[453] However excellent the intentions of the
ecclesiastical authorities may have been, they failed of effecting their
purpose; for the superstitions as well as the bonfires survived in
France far into the nineteenth century, if indeed they are extinct even
now at the beginning of the twentieth. Writing in the latter part of the
nineteenth century Mr. Ch. Cuissard tells us that he himself witnessed
in Touraine and Poitou the superstitious practices which he describes as
follows: "The most credulous examine the ways in which the flame burns
and draw good or bad omens accordingly. Others, after leaping through
the flames crosswise, pass their little children through them thrice,
fully persuaded that the little ones will then be able to walk at once.

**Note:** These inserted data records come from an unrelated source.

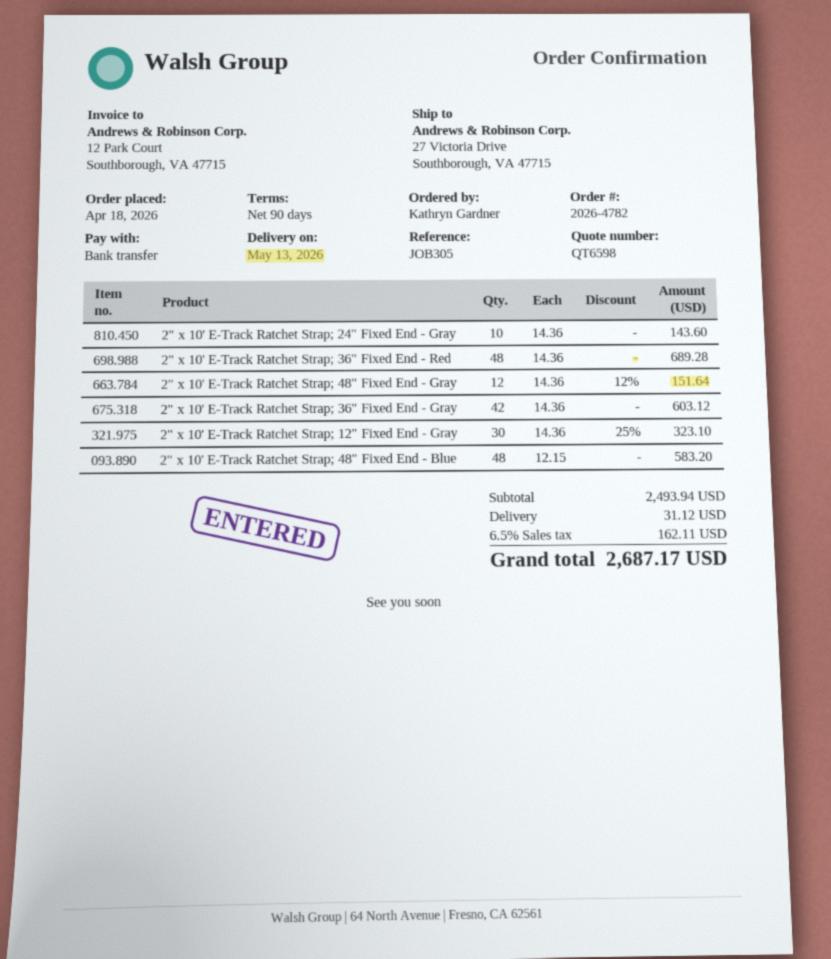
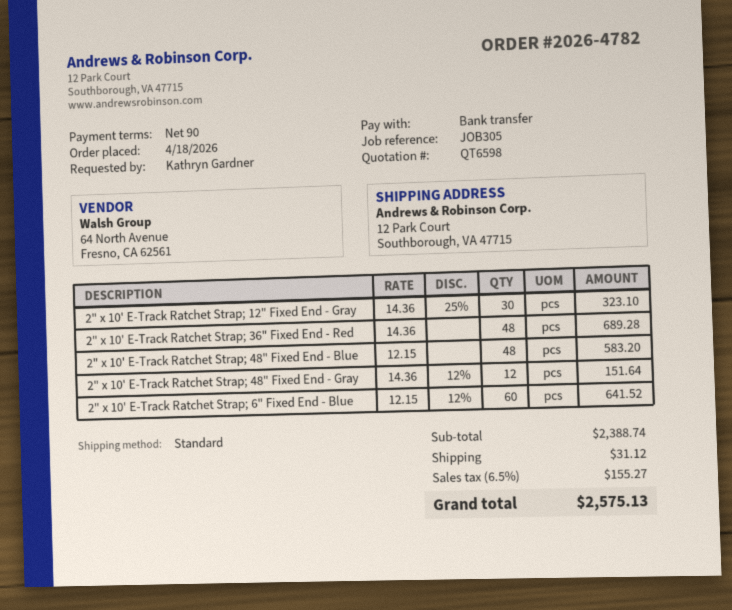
ship to: 27 Victoria Drive, Southborough, VA 47715 -> 12 Park Court, Southborough, VA 47715
2" x 10' E-Track Ratchet Strap; 24" Fixed End - Gray: 10 x 14.36 = 143.60 -> none
2" x 10' E-Track Ratchet Strap; 36" Fixed End - Gray: 42 x 14.36 = 603.12 -> none
2" x 10' E-Track Ratchet Strap; 6" Fixed End - Blue: none -> 60 x 12.15 - 12% = 641.52
subtotal: 2493.94 -> 2388.74
tax: 6.5% = 162.11 -> 6.5% = 155.27
total: 2687.17 -> 2575.13

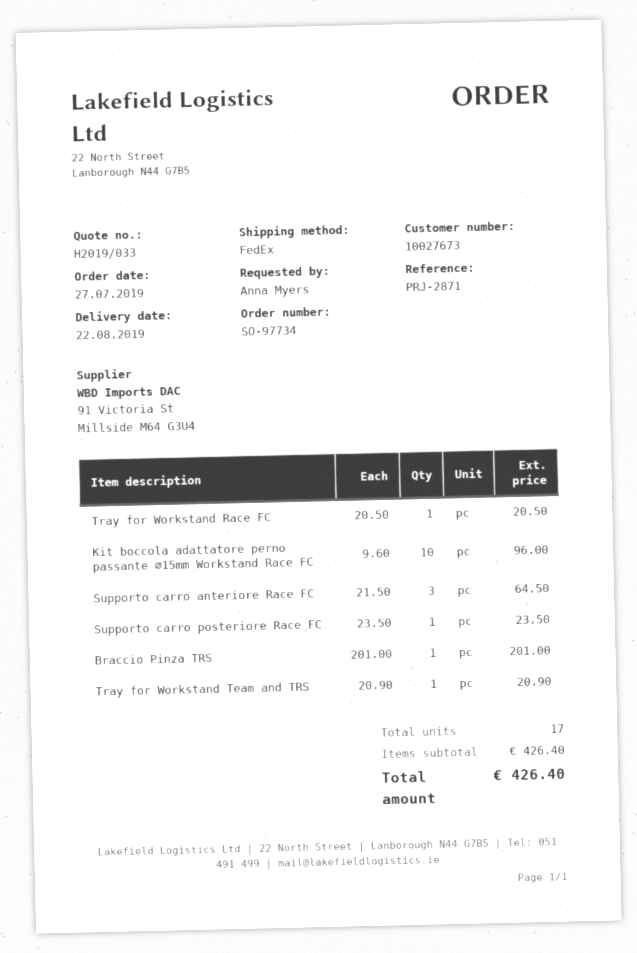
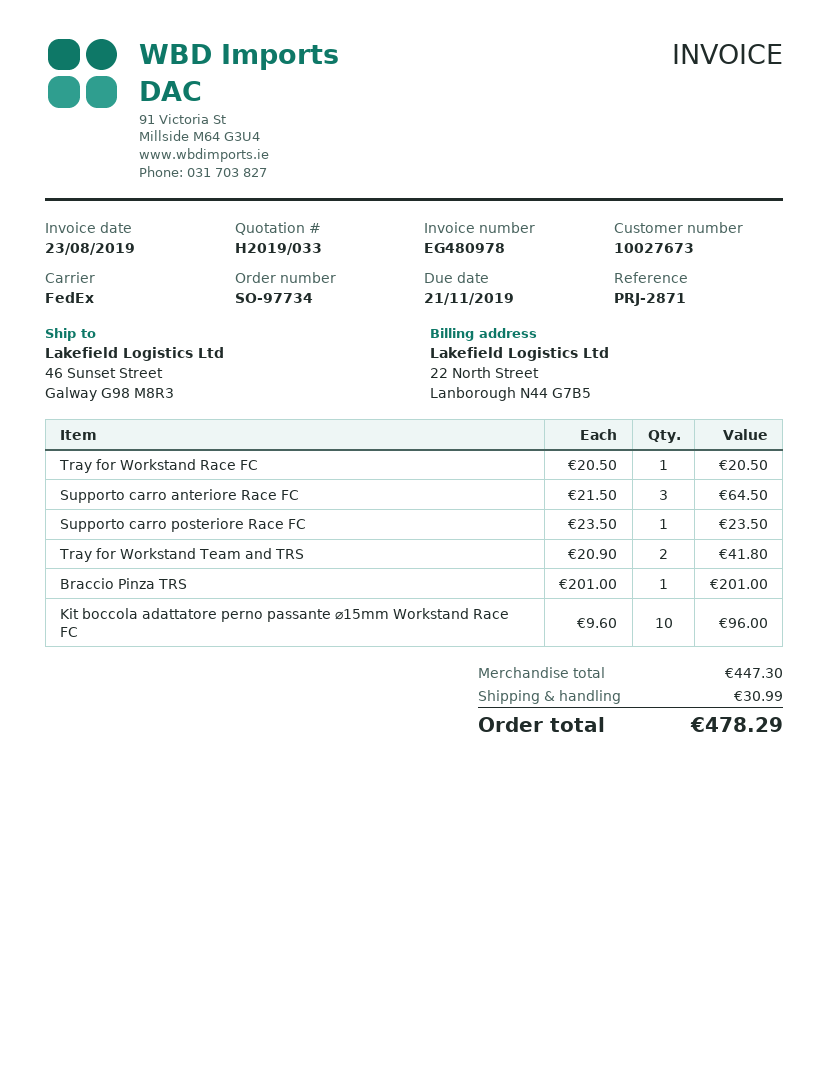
Tray for Workstand Team and TRS: 1 x 20.90 = 20.90 -> 2 x 20.90 = 41.80
subtotal: 426.40 -> 447.30
shipping: none -> 30.99
total: 426.40 -> 478.29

In some places the shepherds make their sheep tread the embers of the
extinct fire in order to preserve them from the foot-rot. Here you may
see about midnight an old woman grubbing among the cinders of the pyre
to find the hair of the Holy Virgin or Saint John, which she deems an
infallible specific against fever. There, another woman is busy plucking
the roots of the herbs which have been burned on the surface of the
ground; she intends to eat them, imagining that they are an infallible
preservative against cancer. Elsewhere a girl wears on her neck a flower
which the touch of St. John's fire has turned for her into a talisman,
and she is sure to marry within the year.